Son Maître (insidieux) : Et les semences seraient gratuites pour eux ?

Jacques : Bien sûr, la première fois. Ensuite chacun garde ses graines pour semer l’année suivante.

Son Maître : Et ceux qui logent au 5ème étage d’une tour HLM ?

Jacques : Mon bon Maître, lisez mieux Confluences 81 ! On peut cultiver n’importe où : sur un toit (plat), un balcon, une terrasse, un rond-point urbain.
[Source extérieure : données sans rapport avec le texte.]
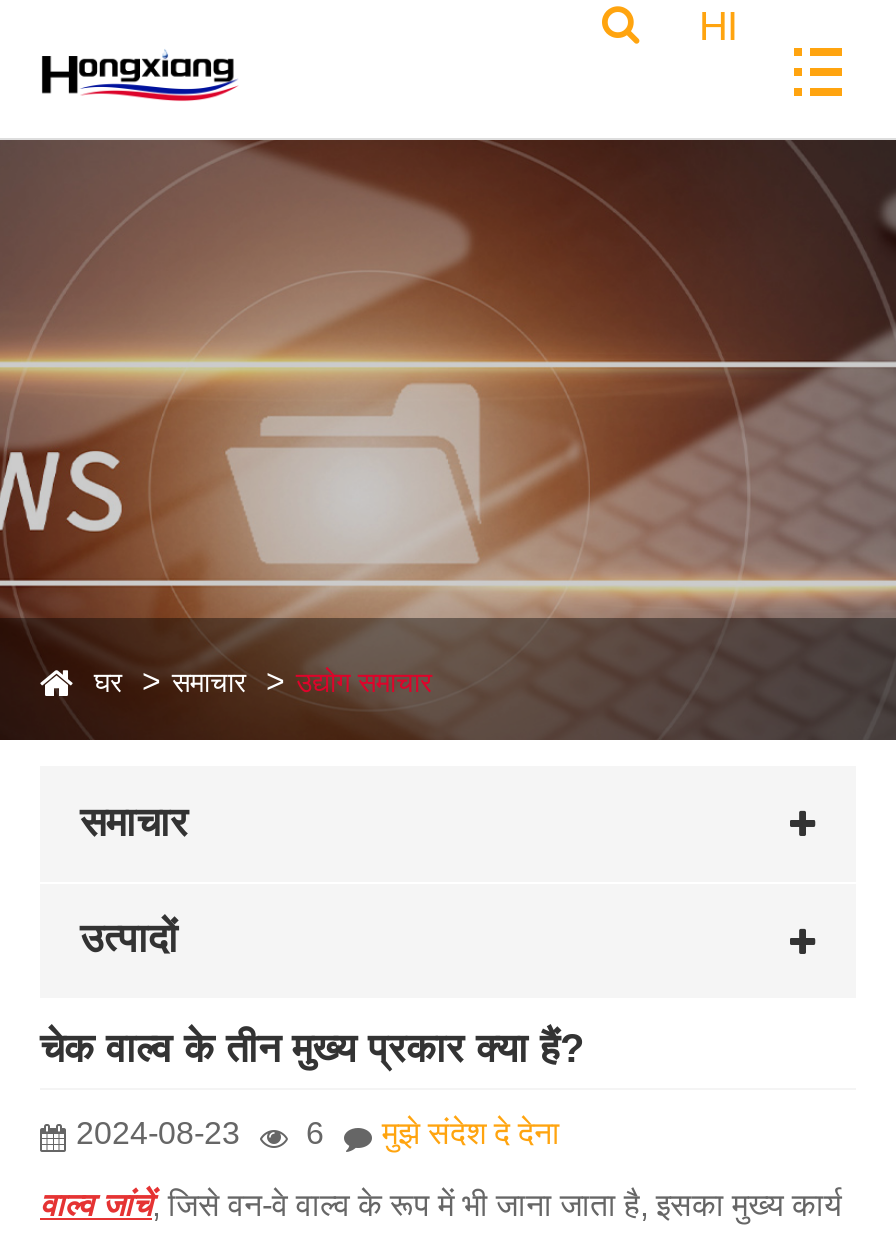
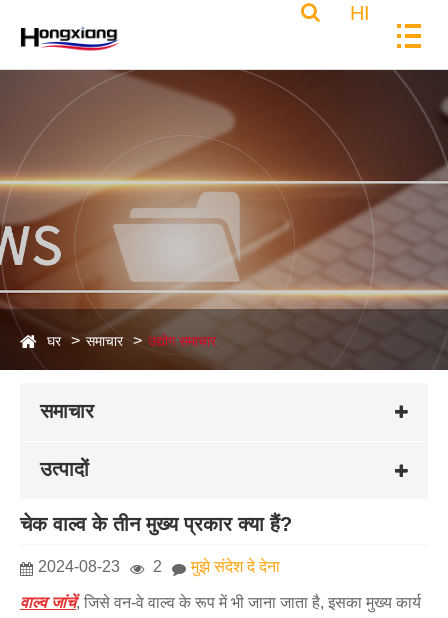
- 2024-08-23 6 मुझे संदेश दे देना
+ 2024-08-23 2 मुझे संदेश दे देना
On peut aménager des « jardins partagés », on peut échanger notre nourriture contre des services rendus à celui qui nous l’offre : garde des enfants, aide aux devoirs, bricolage…

Son Maître : Et ceux qui ne mangent que du caviar et des ortolans à tous les repas ?

Jacques : Leur médecin les mettra à la diète !

Son Maître : Soit ! Mais ceux dont le métier consiste à nourrir les populations des grandes villes – il en faudrait à coup sûr, dans ton système ! – comment seraient-ils payés ?

Jacques : Ils recevraient comme tout un chacun, les biens communs qui leur sont indispensables : eau, électricité, éducation, culture, santé…

Son Maître : Prenons un cas concret : je suis maraîcher et mon motoculteur ne marche pas à l’eau de pluie…

Jacques (s’esclaffant) : La plaisante chose que de vous imaginer derrière un motoculteur !

Son Maître : Te moquerais-tu de moi ? Réponds plutôt à ma question !

Jacques : Que nenni ! La réponse est simple : l’essence serait gratuite, elle aussi !

Le soir avançant et la fatigue aidant, le Maître devint taciturne. Ils se mirent en quête d’une auberge où dîner et se loger moyennant… quelques poignées d’euros. Avisant l’air sombre et méditatif de son Maître, Jacques comprit que cette conversation aurait des suites.